Collection entries:
----

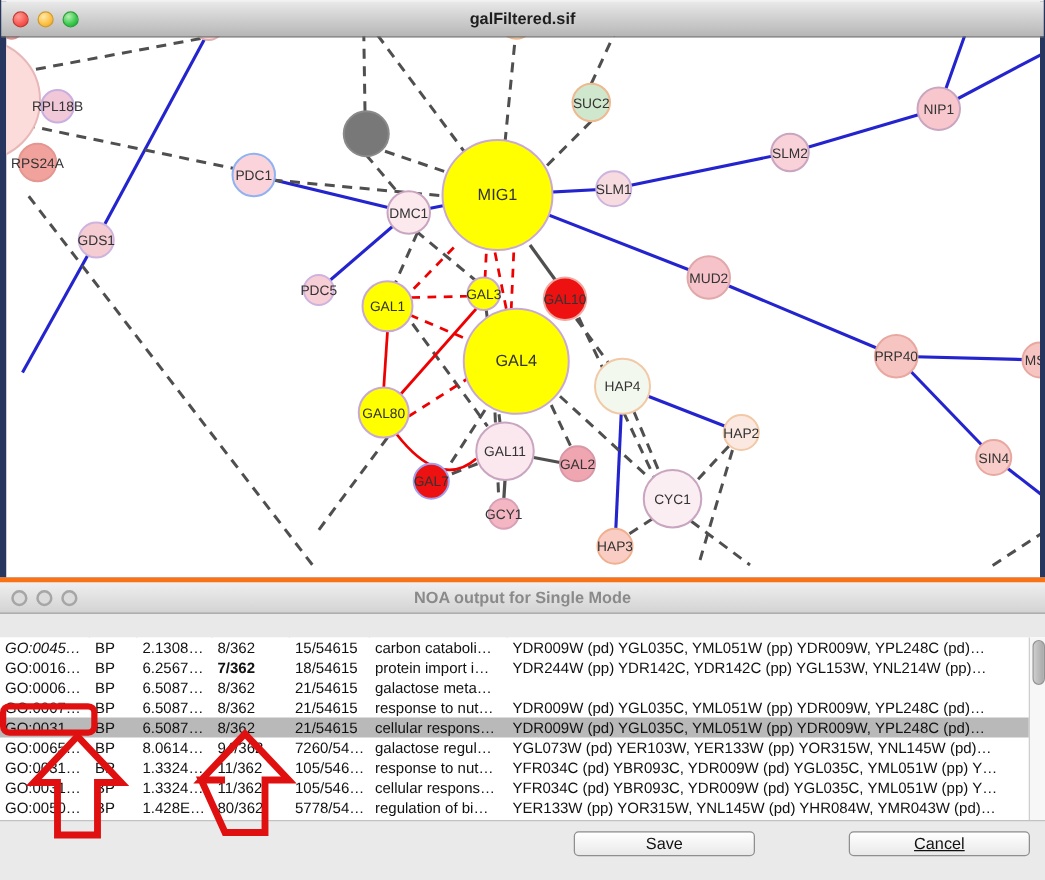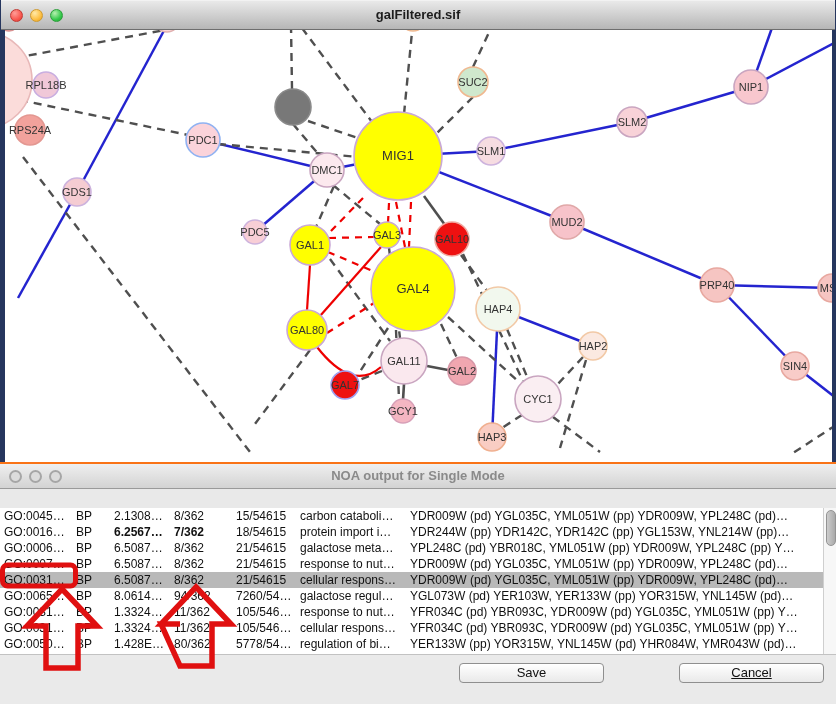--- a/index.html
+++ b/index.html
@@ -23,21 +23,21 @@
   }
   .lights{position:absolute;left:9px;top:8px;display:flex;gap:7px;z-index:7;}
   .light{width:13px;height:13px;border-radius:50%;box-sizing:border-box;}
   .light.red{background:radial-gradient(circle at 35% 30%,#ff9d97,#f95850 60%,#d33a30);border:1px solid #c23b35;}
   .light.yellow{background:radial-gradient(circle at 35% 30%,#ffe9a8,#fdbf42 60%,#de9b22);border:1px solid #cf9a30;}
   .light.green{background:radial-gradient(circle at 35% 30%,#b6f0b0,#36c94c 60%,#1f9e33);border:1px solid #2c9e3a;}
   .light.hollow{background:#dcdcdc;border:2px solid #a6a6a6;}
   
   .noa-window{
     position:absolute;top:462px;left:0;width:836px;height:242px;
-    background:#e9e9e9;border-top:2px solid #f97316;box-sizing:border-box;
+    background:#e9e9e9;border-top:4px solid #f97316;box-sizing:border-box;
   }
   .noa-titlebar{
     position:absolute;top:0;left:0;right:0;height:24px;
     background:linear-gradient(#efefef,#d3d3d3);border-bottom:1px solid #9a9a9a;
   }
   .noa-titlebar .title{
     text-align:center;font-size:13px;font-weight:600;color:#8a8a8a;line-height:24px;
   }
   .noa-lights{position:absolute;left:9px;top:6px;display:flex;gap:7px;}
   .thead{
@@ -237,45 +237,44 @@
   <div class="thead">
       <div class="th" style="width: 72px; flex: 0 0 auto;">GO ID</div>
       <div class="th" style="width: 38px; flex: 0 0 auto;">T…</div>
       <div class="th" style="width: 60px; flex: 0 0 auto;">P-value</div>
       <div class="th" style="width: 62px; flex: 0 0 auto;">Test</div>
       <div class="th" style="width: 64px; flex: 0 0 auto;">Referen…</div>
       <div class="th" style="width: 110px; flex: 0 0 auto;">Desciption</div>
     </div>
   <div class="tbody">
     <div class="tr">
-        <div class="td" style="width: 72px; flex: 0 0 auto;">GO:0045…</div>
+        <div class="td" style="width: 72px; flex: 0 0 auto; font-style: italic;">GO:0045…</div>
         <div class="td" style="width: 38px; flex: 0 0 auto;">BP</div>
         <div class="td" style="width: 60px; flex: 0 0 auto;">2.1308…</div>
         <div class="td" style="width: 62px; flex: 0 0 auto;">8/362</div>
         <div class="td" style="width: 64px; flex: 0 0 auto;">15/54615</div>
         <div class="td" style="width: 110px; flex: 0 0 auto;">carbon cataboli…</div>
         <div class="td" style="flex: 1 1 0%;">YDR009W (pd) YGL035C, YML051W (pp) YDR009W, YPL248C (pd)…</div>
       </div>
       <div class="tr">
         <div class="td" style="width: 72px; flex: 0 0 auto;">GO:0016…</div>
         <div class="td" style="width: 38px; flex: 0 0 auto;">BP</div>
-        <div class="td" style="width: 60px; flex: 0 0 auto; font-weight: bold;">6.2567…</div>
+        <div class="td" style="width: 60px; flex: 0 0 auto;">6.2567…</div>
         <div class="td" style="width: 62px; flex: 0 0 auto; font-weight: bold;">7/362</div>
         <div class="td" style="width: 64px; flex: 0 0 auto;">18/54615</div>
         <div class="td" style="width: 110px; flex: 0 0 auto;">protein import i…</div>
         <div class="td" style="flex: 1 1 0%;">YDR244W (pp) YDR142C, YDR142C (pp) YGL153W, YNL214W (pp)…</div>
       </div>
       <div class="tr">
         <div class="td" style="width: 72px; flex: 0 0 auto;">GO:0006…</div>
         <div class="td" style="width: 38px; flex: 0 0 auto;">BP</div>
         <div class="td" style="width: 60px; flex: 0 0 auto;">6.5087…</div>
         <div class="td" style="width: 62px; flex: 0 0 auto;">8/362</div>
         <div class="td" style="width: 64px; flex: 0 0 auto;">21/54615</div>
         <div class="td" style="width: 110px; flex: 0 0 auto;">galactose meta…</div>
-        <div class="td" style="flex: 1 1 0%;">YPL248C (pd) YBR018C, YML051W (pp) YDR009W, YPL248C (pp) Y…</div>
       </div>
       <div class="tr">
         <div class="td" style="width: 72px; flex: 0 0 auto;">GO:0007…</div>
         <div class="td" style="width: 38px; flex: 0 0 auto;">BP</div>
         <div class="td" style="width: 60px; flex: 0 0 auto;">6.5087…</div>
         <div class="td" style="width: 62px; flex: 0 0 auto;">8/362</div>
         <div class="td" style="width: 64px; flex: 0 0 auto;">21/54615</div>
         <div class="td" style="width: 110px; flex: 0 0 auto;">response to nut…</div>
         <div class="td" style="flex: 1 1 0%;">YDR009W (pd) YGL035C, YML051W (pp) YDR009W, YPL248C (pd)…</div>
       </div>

----

◆ REQUIREMENT
Count the lines above that contain "display", and give only the number.

◆ ANSWER SPACE
2